**TASK TO COMPLETE:** From the entries that follow, copy every line with the word "OPMH".

**PROVIDED DATA:**
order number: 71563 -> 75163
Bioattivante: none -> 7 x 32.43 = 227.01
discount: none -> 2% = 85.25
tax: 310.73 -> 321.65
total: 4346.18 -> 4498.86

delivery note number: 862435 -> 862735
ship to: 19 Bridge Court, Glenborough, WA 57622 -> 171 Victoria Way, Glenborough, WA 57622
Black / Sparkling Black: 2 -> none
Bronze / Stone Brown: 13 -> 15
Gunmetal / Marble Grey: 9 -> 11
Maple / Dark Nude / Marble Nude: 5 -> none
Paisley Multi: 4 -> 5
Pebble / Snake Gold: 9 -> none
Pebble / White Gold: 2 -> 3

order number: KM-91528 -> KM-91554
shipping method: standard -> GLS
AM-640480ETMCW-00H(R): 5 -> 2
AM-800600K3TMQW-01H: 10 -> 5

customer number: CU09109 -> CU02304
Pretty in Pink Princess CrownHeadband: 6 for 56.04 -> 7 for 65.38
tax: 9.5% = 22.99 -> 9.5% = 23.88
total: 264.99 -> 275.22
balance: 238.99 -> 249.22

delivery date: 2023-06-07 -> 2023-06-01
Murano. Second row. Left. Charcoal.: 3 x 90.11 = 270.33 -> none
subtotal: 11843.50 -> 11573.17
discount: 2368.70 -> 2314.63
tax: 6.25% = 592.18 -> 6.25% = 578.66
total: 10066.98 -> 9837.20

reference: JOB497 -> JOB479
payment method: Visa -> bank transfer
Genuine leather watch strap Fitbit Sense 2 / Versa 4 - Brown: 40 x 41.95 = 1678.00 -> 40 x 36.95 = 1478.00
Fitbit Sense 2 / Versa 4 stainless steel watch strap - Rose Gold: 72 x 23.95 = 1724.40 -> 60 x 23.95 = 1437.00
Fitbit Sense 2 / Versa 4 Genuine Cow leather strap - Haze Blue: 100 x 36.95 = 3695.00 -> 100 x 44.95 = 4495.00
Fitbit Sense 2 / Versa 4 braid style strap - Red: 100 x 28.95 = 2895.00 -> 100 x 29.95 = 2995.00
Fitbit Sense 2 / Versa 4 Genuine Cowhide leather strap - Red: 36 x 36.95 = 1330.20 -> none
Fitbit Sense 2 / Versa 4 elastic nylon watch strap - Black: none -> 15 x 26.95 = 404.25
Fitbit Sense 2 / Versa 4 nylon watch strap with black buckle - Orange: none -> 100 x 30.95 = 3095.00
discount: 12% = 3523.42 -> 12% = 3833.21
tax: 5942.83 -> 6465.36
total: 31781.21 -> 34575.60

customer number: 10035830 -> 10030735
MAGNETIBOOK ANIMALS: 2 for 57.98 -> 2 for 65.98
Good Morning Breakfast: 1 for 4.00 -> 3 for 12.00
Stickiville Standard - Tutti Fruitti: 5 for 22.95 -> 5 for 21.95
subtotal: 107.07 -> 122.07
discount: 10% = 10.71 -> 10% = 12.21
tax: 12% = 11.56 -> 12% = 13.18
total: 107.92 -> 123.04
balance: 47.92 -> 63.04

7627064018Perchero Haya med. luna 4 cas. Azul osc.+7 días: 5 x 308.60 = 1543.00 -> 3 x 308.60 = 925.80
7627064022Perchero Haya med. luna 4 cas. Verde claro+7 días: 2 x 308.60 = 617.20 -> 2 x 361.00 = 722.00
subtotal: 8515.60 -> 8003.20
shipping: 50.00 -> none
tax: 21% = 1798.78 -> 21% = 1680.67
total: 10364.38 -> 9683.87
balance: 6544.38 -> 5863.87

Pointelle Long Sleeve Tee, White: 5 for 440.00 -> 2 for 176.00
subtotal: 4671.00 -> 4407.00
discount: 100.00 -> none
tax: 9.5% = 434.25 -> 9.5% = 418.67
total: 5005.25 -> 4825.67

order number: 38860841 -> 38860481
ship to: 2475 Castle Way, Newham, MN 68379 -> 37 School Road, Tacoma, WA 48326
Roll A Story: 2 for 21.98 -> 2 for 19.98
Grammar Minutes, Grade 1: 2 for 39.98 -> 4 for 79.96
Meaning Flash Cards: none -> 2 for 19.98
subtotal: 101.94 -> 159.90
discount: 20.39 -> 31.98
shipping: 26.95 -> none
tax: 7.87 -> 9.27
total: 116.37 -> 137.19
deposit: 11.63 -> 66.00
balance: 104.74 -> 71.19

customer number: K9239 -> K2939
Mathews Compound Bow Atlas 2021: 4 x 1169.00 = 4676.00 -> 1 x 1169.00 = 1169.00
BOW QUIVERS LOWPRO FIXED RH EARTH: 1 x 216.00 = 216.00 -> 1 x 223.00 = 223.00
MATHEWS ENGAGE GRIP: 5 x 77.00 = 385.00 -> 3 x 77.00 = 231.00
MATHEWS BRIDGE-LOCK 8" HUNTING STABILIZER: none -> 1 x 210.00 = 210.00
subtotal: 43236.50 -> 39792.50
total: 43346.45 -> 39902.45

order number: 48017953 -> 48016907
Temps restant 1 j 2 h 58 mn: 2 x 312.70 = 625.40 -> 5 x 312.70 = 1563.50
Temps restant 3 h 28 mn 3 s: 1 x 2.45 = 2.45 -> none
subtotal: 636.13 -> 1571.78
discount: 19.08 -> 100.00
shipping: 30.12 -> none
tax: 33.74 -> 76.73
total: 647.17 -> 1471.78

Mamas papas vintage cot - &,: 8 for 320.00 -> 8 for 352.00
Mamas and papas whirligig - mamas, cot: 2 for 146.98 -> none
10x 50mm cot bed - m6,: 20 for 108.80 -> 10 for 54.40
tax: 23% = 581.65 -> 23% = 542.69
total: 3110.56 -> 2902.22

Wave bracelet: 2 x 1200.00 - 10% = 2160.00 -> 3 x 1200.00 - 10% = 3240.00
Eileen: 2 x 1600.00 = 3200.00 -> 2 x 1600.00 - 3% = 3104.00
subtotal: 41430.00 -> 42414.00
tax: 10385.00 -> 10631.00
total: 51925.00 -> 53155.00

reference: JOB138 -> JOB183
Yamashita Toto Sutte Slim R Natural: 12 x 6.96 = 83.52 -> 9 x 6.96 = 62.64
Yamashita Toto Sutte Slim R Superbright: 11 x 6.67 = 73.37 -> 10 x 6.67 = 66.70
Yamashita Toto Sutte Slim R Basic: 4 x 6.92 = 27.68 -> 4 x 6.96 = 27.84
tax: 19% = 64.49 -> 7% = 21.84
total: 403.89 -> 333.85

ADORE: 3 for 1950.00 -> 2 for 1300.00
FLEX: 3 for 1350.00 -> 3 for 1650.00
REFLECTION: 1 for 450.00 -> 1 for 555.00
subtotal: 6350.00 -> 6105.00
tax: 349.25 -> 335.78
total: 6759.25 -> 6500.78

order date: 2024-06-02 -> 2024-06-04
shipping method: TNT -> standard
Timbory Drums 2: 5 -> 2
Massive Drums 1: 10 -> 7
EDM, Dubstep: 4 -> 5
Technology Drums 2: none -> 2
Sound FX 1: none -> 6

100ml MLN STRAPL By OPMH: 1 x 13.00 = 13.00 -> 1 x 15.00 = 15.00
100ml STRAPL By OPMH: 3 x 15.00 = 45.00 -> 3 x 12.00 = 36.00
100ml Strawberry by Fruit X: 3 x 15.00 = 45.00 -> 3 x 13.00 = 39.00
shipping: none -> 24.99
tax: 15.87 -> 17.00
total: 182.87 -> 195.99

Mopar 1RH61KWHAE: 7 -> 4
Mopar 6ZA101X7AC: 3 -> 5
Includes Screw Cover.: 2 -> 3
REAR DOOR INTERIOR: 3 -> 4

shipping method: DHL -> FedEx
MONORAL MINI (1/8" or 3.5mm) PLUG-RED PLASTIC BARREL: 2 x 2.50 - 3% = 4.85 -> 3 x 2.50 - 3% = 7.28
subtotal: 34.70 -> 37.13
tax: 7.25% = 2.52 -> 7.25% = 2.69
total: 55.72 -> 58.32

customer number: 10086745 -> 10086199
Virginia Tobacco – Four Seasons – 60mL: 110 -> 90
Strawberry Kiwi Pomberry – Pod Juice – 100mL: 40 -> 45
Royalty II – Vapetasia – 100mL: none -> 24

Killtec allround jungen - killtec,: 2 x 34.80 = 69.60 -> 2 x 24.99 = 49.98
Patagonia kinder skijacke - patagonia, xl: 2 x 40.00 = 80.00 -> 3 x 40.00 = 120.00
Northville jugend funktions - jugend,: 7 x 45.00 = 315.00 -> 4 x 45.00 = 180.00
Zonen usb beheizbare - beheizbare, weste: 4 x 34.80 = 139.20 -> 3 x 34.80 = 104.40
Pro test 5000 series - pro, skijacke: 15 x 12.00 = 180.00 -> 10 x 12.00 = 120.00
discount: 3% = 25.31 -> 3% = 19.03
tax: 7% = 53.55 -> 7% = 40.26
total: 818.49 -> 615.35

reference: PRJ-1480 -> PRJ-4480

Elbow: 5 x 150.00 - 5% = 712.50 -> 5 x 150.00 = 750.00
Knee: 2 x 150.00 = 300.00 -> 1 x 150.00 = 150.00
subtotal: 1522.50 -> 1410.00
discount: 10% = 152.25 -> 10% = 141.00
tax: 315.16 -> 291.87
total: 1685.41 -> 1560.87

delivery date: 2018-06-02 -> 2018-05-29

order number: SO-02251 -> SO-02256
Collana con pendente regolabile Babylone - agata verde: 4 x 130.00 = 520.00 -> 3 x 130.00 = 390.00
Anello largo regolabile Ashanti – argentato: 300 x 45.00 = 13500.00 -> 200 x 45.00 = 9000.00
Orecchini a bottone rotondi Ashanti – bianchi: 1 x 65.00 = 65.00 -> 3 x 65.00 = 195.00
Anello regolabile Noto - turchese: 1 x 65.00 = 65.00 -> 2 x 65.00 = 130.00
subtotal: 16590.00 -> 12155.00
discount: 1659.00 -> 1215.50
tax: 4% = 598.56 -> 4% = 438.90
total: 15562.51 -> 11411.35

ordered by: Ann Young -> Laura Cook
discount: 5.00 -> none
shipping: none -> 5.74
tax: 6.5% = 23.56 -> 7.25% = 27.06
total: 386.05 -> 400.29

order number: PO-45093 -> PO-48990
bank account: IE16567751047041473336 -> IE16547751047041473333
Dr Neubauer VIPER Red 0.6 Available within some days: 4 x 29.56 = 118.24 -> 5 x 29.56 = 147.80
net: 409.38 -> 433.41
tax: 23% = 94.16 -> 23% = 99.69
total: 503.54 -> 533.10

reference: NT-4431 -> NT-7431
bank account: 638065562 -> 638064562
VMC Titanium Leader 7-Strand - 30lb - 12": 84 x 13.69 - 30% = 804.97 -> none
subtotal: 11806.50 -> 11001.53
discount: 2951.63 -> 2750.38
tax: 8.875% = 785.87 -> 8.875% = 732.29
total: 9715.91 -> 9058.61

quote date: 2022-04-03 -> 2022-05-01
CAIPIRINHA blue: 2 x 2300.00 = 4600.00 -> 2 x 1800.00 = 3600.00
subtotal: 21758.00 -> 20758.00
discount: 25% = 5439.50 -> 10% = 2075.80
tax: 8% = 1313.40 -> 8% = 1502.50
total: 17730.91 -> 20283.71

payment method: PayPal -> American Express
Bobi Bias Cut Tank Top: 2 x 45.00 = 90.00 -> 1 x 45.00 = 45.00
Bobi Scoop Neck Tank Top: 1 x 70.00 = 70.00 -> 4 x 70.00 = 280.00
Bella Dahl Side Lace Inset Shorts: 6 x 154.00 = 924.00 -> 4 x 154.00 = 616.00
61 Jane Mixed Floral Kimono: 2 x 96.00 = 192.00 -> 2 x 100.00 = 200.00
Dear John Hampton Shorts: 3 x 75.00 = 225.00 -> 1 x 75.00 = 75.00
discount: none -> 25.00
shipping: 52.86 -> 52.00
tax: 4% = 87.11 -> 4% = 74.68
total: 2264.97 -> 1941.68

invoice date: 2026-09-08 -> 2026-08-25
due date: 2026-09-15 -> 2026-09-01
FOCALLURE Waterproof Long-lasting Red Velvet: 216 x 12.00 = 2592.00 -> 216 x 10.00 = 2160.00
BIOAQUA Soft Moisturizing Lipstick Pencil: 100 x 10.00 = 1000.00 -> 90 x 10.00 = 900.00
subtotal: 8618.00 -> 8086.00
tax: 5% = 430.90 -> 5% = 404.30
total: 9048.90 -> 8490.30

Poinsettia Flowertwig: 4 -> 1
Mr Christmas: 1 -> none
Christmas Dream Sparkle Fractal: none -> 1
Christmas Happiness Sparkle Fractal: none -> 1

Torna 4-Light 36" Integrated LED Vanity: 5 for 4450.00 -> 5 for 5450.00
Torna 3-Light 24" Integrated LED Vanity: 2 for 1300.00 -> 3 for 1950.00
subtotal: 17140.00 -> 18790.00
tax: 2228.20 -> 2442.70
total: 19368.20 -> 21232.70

**WRITTEN SOLUTION:**
100ml MLN STRAPL By OPMH: 1 x 13.00 = 13.00 -> 1 x 15.00 = 15.00
100ml STRAPL By OPMH: 3 x 15.00 = 45.00 -> 3 x 12.00 = 36.00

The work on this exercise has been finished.